Count every line below that holds "solid". The answer is the number alone.

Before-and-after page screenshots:
+---+

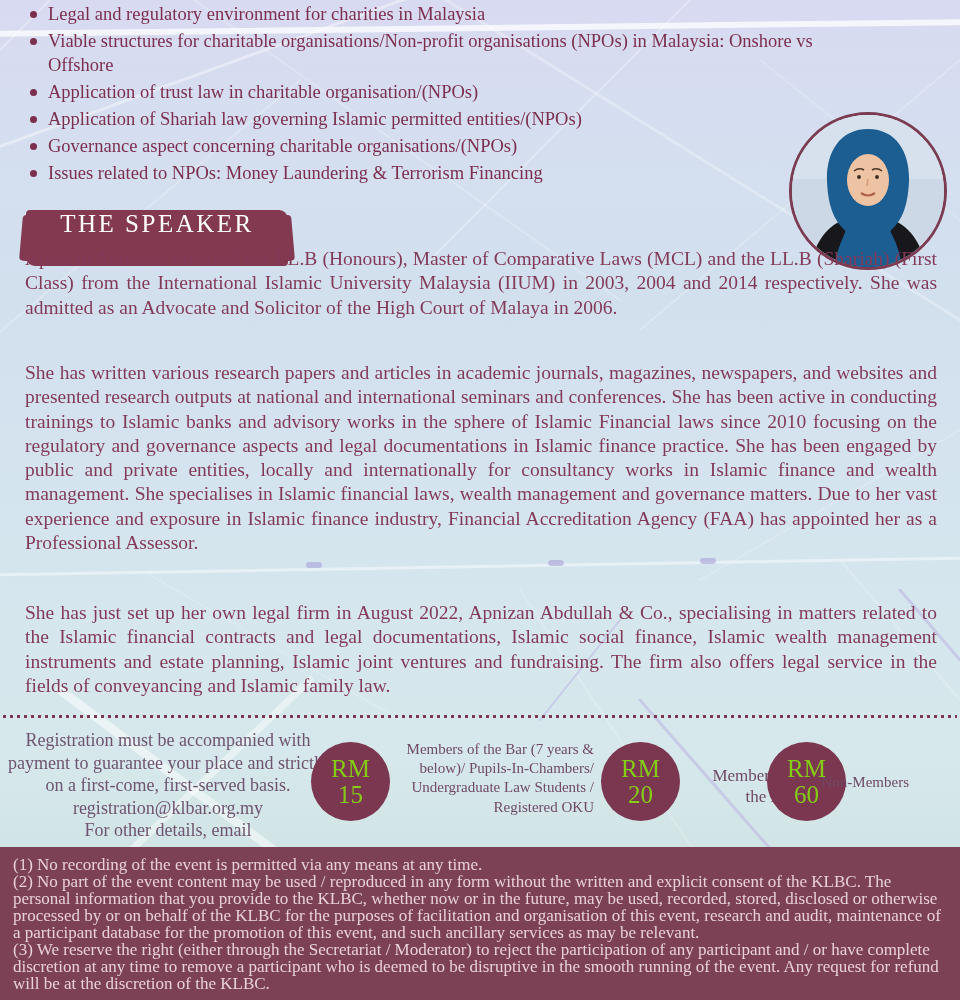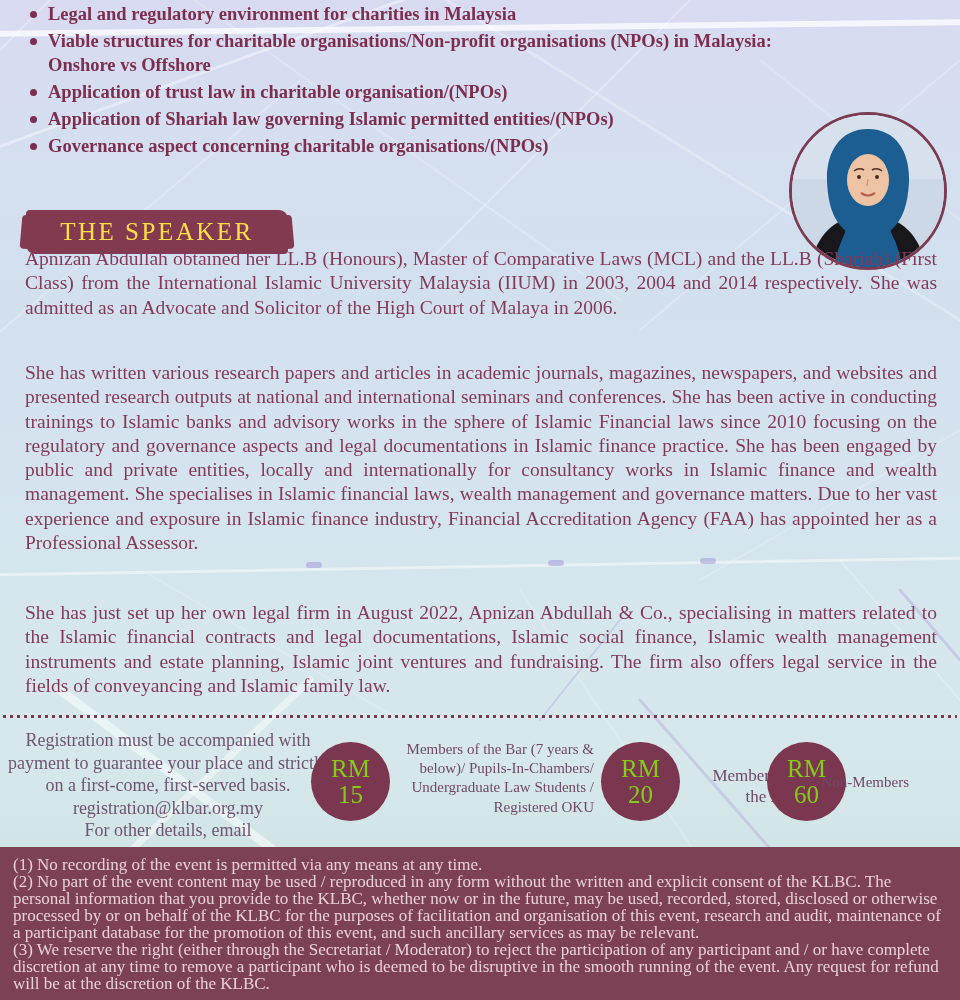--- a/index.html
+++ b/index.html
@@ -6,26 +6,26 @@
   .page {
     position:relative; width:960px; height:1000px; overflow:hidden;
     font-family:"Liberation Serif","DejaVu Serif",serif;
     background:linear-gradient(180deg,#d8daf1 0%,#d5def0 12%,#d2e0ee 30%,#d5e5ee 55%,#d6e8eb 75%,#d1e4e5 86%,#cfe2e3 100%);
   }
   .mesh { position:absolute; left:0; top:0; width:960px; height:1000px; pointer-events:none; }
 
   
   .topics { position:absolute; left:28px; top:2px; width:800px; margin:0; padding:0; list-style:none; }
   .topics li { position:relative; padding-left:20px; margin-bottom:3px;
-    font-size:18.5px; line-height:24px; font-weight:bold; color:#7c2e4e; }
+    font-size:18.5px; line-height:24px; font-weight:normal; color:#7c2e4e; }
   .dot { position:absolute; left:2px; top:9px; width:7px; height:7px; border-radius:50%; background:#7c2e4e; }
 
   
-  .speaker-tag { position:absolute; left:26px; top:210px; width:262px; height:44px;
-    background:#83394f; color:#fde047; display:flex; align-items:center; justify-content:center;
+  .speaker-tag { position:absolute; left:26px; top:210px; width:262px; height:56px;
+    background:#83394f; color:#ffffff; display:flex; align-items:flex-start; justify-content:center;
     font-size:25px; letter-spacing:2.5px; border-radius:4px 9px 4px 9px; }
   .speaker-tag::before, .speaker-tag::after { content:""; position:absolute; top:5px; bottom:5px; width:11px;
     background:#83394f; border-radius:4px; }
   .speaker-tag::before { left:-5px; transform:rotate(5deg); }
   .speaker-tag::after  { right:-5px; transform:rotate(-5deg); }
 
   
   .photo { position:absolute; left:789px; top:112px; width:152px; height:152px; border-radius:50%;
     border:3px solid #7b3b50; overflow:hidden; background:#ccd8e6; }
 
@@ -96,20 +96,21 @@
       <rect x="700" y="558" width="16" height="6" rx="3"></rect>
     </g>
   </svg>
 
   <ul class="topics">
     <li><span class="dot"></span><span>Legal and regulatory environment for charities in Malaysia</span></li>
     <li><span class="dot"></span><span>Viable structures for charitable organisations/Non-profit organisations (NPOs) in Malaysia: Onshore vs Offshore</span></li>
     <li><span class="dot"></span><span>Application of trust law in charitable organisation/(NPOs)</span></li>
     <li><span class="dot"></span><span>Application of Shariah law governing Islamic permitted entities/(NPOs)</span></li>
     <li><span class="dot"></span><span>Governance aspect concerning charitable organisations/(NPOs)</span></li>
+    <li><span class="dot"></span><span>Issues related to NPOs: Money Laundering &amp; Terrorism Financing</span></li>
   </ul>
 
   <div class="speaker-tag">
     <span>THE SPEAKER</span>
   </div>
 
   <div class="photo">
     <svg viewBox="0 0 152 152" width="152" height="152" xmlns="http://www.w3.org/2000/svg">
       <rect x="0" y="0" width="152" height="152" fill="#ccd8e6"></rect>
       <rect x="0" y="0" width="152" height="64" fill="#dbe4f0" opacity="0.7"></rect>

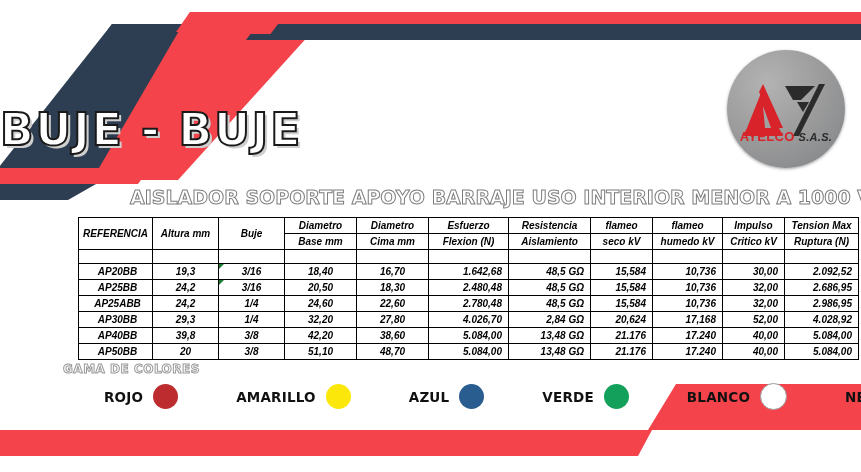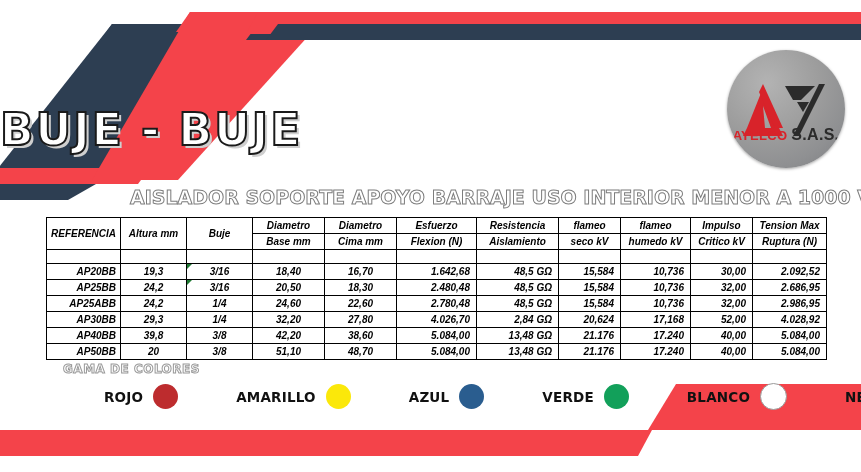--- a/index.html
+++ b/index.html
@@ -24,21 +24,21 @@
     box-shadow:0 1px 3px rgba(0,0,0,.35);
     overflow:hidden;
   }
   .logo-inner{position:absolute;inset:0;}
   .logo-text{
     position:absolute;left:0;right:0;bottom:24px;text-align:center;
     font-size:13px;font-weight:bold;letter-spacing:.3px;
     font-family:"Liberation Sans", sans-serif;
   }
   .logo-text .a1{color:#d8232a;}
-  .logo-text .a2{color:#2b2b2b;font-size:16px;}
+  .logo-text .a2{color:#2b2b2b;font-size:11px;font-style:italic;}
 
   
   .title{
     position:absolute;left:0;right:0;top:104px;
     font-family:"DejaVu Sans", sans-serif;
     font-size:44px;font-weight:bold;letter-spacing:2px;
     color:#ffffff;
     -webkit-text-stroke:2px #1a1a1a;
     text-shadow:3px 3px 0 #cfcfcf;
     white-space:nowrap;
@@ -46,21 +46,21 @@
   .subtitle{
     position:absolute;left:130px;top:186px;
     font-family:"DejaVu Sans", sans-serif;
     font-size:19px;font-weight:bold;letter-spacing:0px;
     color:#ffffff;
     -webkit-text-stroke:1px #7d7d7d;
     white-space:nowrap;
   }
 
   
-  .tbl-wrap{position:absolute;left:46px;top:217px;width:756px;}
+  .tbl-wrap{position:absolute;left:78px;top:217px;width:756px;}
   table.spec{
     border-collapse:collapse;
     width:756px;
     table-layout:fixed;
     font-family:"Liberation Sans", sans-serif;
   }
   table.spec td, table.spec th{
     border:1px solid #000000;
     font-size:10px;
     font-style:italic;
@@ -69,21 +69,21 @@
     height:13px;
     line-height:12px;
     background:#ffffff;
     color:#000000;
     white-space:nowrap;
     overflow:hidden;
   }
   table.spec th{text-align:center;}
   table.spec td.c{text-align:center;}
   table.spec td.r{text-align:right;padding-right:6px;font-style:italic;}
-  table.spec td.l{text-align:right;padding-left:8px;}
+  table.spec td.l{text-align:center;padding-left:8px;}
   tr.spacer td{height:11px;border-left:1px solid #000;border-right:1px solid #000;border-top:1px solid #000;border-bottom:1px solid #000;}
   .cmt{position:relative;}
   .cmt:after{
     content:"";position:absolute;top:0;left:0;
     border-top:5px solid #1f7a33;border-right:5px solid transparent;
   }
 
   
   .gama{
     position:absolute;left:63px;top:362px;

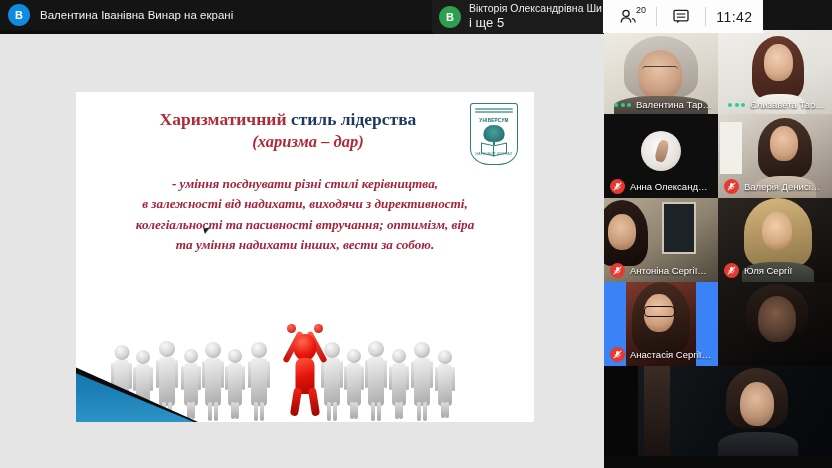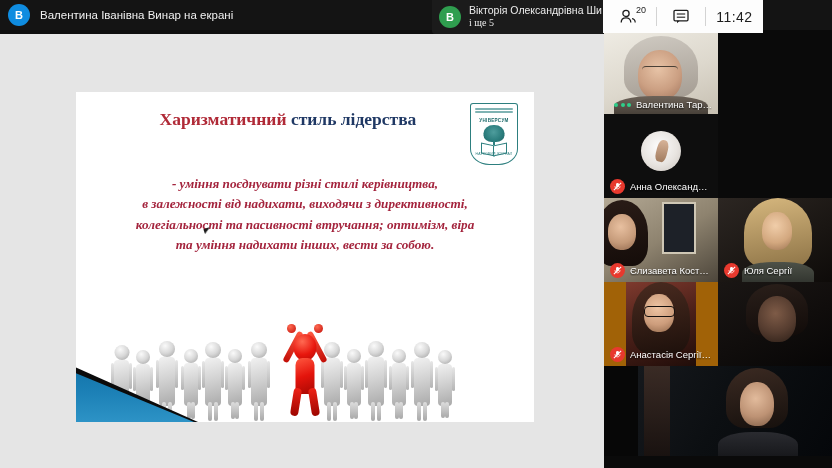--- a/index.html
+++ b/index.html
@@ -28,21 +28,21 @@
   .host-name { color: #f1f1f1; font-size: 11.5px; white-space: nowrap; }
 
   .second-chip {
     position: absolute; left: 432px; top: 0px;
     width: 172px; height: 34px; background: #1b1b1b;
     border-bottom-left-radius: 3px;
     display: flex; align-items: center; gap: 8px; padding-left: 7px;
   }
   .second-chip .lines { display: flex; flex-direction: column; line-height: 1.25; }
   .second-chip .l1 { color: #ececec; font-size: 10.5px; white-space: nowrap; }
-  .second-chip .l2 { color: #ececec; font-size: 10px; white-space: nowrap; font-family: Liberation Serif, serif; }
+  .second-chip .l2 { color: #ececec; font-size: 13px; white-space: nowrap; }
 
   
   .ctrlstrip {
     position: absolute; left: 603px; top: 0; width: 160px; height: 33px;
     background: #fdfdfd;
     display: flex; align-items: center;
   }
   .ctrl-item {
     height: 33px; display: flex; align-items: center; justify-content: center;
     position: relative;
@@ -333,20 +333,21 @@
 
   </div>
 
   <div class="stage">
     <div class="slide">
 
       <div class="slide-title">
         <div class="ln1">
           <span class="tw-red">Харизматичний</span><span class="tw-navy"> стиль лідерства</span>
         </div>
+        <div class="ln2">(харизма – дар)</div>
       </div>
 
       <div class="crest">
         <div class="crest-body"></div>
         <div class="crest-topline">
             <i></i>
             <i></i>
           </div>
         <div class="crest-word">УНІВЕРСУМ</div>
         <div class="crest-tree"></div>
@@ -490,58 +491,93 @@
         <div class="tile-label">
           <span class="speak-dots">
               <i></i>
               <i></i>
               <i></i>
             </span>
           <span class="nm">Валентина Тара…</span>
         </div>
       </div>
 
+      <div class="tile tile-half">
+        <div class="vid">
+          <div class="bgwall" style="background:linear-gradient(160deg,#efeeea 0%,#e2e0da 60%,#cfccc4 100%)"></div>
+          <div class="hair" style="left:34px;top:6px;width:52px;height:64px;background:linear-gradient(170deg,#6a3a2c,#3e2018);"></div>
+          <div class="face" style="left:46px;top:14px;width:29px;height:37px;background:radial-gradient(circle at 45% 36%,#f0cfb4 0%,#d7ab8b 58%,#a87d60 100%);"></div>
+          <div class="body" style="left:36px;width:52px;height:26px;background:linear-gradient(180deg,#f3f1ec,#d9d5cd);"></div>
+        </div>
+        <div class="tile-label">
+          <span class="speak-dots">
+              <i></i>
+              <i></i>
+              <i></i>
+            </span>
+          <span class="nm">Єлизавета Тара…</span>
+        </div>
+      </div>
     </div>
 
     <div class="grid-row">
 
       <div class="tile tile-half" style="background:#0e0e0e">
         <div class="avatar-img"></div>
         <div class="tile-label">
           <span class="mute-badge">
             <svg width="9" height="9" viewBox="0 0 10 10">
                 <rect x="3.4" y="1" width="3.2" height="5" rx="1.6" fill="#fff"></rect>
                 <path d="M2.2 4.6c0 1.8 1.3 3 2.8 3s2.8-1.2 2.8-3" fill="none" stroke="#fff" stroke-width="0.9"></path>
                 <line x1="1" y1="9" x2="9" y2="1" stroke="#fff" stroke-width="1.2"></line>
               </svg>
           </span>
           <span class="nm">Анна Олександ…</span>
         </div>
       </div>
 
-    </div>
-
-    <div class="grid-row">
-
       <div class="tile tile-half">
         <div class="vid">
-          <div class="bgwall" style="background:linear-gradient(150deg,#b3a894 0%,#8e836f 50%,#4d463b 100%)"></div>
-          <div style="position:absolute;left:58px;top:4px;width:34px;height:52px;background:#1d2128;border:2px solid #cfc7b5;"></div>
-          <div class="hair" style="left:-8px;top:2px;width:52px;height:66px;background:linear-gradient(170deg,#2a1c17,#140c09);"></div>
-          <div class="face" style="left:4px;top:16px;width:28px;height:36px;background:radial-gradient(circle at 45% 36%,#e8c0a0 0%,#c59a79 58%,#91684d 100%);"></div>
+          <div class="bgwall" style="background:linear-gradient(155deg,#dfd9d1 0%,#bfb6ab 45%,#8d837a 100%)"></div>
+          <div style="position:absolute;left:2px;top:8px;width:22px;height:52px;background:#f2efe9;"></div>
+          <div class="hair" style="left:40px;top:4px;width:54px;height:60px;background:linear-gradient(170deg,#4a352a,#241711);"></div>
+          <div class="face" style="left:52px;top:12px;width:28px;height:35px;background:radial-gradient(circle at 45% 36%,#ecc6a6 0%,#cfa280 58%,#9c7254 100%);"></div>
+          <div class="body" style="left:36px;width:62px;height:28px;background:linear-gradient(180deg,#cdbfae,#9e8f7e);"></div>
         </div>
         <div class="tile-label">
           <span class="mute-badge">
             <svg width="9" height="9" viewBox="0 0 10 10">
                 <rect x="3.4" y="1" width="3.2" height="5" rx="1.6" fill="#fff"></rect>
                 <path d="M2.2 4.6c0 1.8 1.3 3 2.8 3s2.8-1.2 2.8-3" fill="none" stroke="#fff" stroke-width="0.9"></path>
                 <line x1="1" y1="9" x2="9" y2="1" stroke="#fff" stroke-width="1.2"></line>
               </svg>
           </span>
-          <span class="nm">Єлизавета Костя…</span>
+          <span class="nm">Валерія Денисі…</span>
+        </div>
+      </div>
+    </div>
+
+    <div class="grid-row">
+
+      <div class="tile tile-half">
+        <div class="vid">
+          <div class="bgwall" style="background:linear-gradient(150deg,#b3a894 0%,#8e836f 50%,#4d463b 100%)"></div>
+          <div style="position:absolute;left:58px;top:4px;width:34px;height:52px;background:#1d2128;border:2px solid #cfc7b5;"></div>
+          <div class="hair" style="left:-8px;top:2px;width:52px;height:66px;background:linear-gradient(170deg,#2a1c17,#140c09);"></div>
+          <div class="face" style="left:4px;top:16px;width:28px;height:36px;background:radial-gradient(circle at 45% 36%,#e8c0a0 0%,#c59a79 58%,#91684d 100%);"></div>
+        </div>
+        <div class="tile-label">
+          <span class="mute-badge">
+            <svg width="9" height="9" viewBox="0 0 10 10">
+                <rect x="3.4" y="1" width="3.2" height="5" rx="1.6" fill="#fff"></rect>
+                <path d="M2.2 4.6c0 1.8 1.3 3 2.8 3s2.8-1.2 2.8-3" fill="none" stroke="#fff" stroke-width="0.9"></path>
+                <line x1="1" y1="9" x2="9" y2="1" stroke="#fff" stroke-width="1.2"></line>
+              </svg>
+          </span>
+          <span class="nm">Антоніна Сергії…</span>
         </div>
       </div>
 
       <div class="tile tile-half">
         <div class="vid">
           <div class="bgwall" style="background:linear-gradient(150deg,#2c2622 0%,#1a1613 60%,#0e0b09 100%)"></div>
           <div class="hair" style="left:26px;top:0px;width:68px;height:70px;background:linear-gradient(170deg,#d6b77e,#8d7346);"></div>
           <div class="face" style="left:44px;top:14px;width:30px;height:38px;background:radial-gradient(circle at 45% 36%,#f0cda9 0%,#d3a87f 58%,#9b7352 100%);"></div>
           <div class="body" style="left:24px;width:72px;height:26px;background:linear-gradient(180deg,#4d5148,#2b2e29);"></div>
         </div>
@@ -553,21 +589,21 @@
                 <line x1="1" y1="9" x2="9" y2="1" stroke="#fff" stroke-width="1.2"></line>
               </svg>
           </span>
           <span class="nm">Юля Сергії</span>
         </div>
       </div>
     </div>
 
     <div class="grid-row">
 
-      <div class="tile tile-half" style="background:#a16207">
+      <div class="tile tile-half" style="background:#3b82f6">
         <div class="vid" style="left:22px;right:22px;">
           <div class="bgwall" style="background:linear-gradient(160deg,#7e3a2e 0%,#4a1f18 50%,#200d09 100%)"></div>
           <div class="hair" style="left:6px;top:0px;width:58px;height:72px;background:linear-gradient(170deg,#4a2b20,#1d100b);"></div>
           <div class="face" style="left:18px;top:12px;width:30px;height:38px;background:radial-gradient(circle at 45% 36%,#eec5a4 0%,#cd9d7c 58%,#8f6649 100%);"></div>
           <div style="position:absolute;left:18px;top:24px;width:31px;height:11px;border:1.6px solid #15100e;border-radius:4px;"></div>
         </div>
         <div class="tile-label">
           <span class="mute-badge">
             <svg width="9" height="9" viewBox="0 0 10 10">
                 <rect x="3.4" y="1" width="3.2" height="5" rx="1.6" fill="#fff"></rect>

+---+

ANSWER AREA:
7